The ice began melting yesterday, after rain. Most of the black snow is gone. Bits of the past five months have begun to appear. The top of a carrot, discarded by my dogs, who once loved them.  Whole packages of carrots would disappear off the counter, taken outside by one dog or another, and eaten. Then they got sick of carrots. Now it’s cheese, or rolls, or sticks of butter, anything good I leave unattended. Last night I made my new favorite thing, a bun stuffed with ham and muenster, thrown into a pan where a little safflower oil is smoking, pressed down, turned, covered, and cooked for a minute or two. The almost burned roll is so delicious, it crunches. But I only got to make one, because Daphne got hold of the muenster. I love Daphne, and she loves me, but she is a dog, she will growl at me to protect her winnings and I don’t want to get into that. When faced with this kind of moment, when the wild wakes up, I leave it lay where Jesus flung it (as they say). Later all eighty pounds of Daphne will climb into my lap as I try to read the paper, but never mind. She settles herself, all four legs poking into my stomach like pogo sticks until she gets comfortable, then Sadie, a mere 20 pounds, joins her. Somehow we all fit, although the paper is now on the floor.

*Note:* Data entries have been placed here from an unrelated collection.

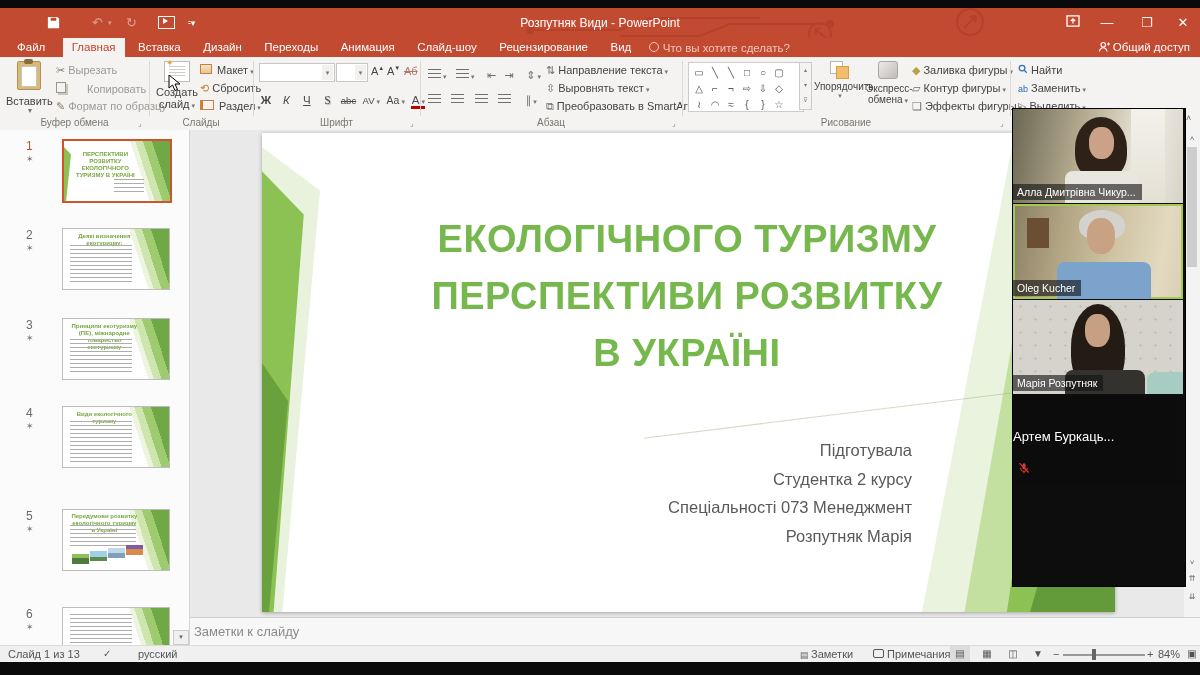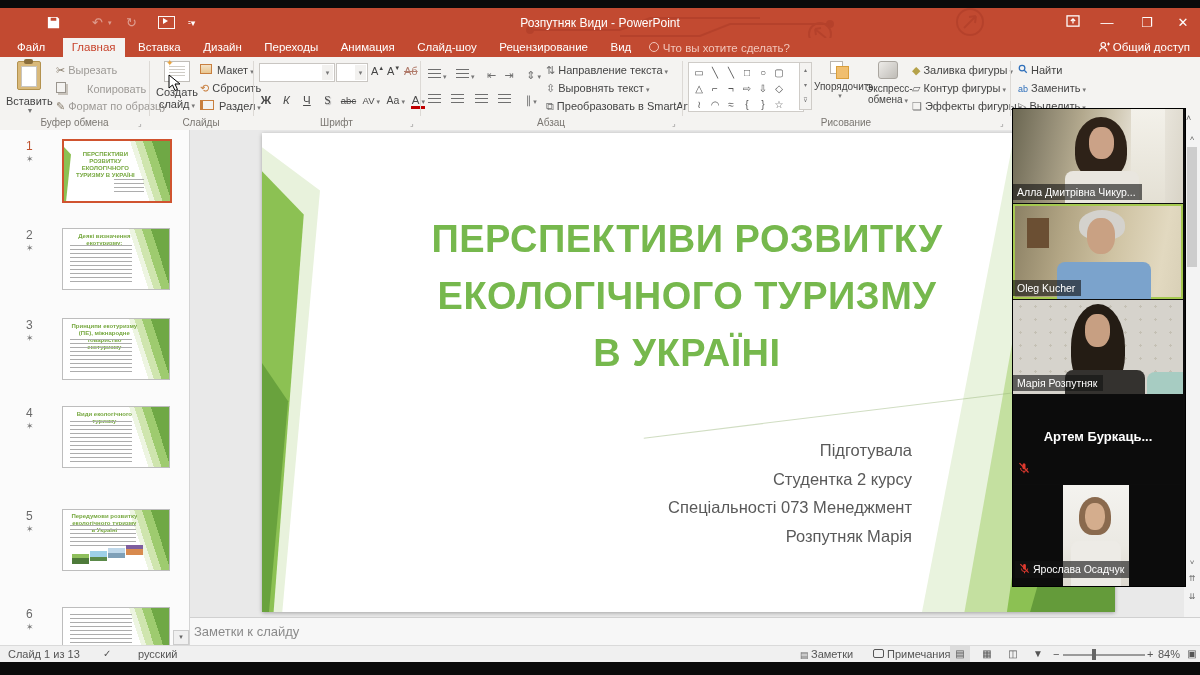"ПЕРСПЕКТИВИ РОЗВИТКУ" div { order: before "ЕКОЛОГІЧНОГО ТУРИЗМУ" -> after "ЕКОЛОГІЧНОГО ТУРИЗМУ" }
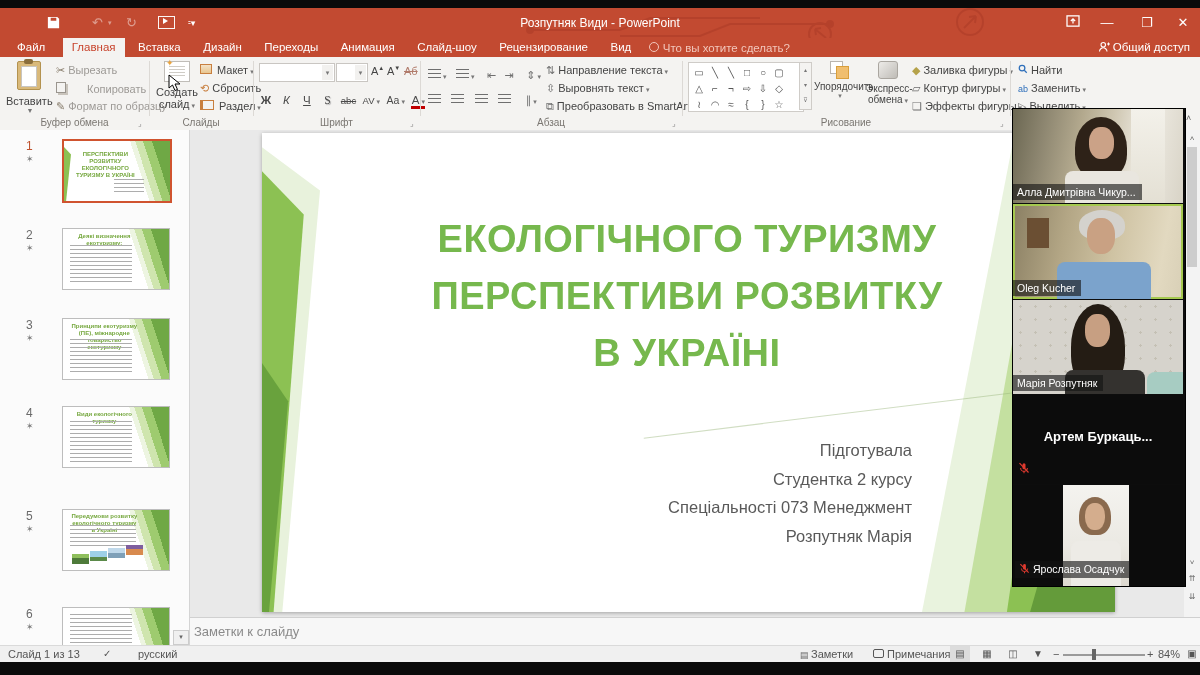"Артем Буркаць..." .centername { font-weight: bold -> normal; text-align: center -> left }
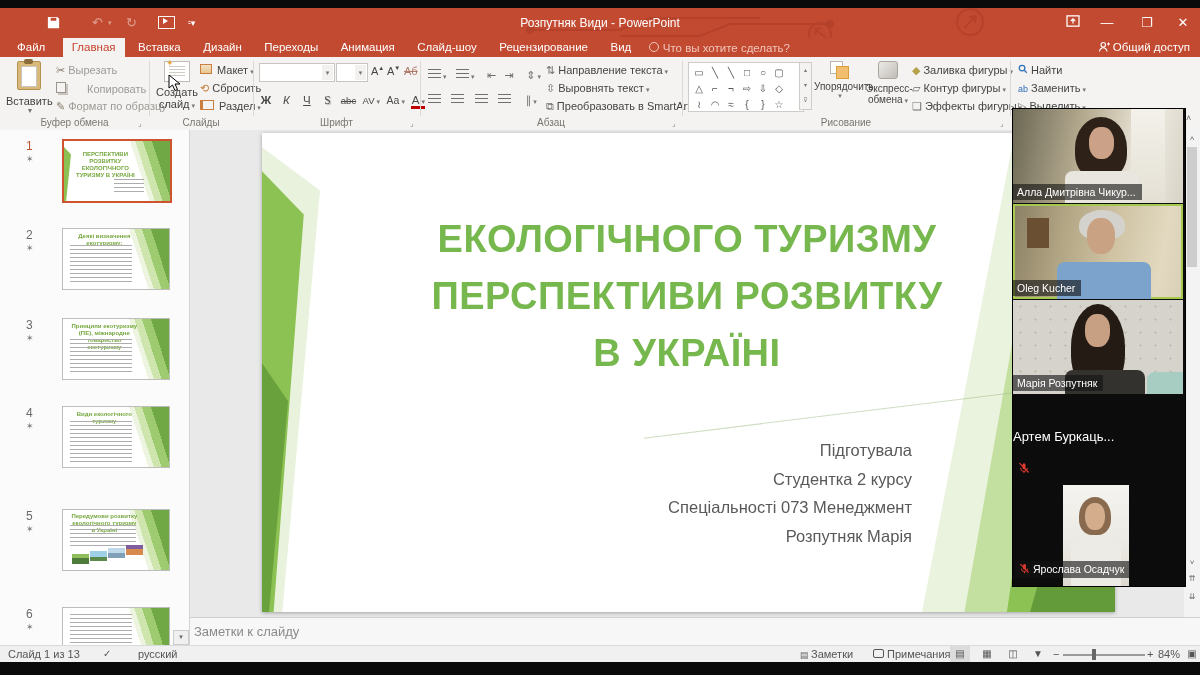"Ярослава Осадчук" div.tile { html: <div> <div> <div></div> <div></div> <div></div> </div> <div> <span><svg> <rect></rect> <path></path> <line></line> <line></line> </svg></span><span>Ярослава Осадчук</span> </div> </div> -> none }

Also appearing just under the ice are twists of tin foil, licked clean of what might once have been a cupcake, or scraps of cookie dough. Also, I must report, an awful lot of poop. If we get another thaw, maybe I’ll find my daughter’s cell phone, my moonstone ring, and the flashlight. Snow is forecast for today but sign of it so far.  Oh wait. There’s a book, uncovering itself. Lawrence of Arabia, beginning to appear under the melting drifts of snow.